Commit Message Style Guide

Commit Message Structure#

A commit message should consist of two distinct parts separated by a blank line: the title and an optional body. The layout looks like this:

type: subject
body

Title#

The title should consist of the type of the change and subject separated by a colon :. The title should be no longer than 50 characters.

Type#

The type is contained within the title and can be one of these types:

  • feat: a new feature
  • fix: a bug fix
  • docs: changes to documentation
  • style: formatting, missing semicolons, etc; no code change
  • refactor: refactoring production code
  • test: adding tests, refactoring test; no production code change
  • chore: updating build tasks, package manager configs, etc; no production code change

Subject#

Should begin with a capital letter and not end with a period.

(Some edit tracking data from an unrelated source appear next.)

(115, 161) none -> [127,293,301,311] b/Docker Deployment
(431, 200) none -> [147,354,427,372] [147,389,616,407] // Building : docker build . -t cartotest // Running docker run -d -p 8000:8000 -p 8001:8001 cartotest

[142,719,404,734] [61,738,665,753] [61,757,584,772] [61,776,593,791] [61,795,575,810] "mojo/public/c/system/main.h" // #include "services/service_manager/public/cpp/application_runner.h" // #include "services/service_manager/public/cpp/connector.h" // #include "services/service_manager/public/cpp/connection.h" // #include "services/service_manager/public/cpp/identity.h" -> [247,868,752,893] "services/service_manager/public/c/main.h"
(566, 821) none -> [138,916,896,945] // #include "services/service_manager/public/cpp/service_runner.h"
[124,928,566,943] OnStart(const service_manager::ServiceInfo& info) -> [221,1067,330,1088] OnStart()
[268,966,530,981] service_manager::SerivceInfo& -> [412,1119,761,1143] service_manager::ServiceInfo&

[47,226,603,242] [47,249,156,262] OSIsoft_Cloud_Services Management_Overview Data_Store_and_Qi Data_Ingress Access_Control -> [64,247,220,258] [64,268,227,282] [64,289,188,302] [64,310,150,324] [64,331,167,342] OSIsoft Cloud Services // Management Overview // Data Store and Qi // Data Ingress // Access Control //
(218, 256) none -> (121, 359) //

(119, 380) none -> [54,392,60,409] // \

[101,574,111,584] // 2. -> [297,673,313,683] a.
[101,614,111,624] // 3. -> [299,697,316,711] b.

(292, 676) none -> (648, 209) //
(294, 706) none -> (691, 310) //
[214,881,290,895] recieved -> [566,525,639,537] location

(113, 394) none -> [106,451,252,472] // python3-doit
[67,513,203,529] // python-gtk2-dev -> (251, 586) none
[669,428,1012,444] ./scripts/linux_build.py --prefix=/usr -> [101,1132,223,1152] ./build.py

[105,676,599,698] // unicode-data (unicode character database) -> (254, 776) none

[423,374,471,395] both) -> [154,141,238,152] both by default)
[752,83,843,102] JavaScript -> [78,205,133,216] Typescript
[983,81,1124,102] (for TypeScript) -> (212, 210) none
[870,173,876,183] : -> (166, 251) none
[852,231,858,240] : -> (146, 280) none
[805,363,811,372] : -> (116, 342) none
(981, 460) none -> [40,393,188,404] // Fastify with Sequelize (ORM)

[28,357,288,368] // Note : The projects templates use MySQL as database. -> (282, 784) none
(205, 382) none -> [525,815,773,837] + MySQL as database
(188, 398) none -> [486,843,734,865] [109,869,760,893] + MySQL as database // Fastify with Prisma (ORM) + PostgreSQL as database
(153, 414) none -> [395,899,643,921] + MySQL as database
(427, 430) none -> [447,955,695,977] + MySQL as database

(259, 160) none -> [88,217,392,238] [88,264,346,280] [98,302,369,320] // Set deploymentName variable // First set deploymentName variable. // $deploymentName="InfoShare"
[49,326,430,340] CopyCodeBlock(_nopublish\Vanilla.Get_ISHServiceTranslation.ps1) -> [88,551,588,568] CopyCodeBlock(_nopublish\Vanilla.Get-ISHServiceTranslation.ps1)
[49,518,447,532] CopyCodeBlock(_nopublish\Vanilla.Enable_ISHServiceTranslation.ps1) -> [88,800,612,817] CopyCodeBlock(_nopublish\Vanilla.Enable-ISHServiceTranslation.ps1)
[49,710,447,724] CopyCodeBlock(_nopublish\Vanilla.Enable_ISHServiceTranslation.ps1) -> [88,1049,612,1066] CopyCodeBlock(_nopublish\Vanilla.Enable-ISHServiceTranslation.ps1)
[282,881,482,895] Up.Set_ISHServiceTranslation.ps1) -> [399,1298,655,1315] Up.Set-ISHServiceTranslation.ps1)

Use an imperative tone to describe what a commit does, rather than what it did. For example, use change; not changed or changes.

Body#

If the changes made in a commit are complex, they should be explained in the commit body. Use the body to explain the what and why of a commit, not the how.

When writing a body, the blank line between the title and the body is required and you should limit the length of each line to no more than 72 characters.

Examples#

Without body

docs: update screenshots in the documentation

or

With body

fix: fix crash caused by new libraries
After merging PRs #126 and #130 crashes were occurring.
These crashes were because of deprecated functions.